### AIM OF THE TASK
Scan the lines below; pull out those with "minuter".

(Dataset items)
----
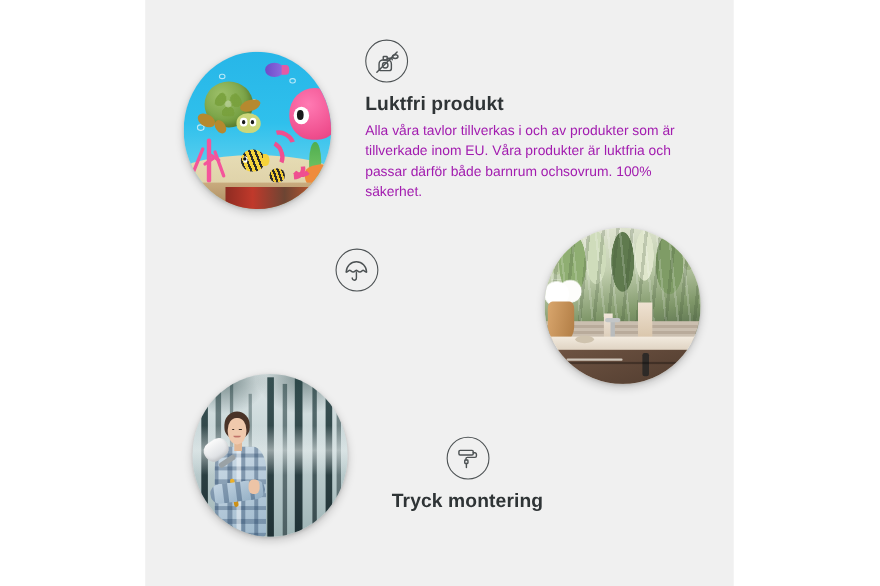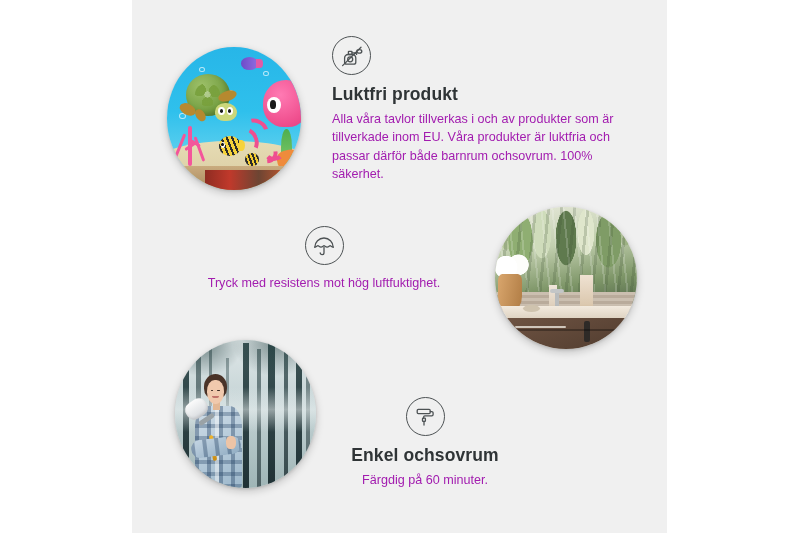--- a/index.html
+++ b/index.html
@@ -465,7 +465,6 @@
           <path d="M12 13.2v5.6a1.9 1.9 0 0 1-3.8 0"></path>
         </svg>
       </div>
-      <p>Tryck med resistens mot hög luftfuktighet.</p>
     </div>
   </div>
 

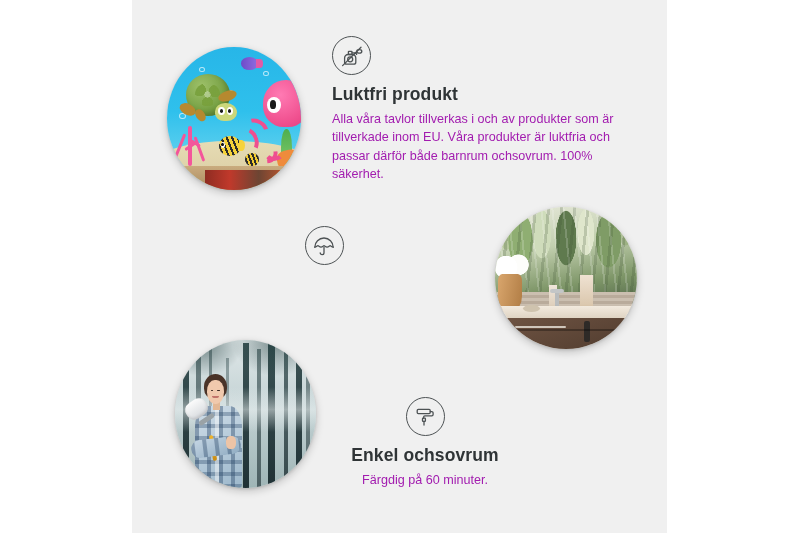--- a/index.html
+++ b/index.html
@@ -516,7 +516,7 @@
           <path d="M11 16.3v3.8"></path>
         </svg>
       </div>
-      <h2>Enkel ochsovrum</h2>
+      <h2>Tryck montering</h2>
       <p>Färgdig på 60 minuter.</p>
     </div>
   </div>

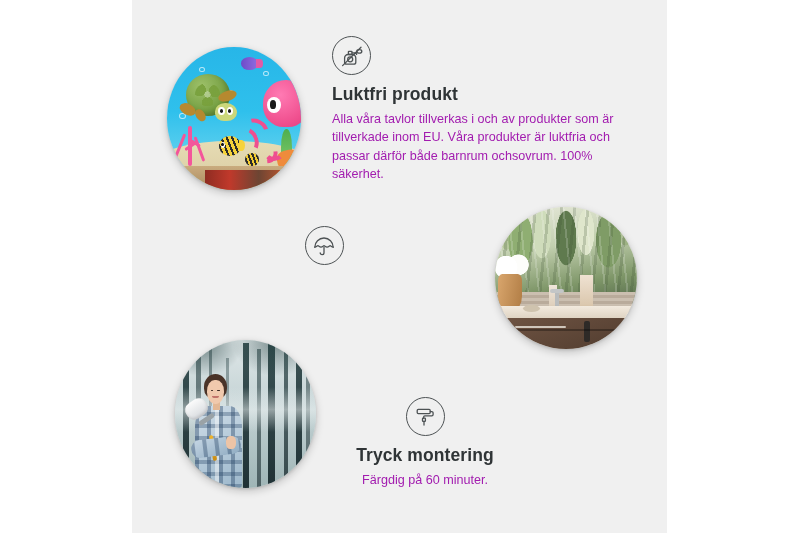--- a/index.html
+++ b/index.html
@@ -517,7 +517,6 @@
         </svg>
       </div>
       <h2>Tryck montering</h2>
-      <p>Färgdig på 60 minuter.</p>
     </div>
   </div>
----
### EXERCISE SOLUTION
       <p>Färgdig på 60 minuter.</p>
-      <p>Färgdig på 60 minuter.</p>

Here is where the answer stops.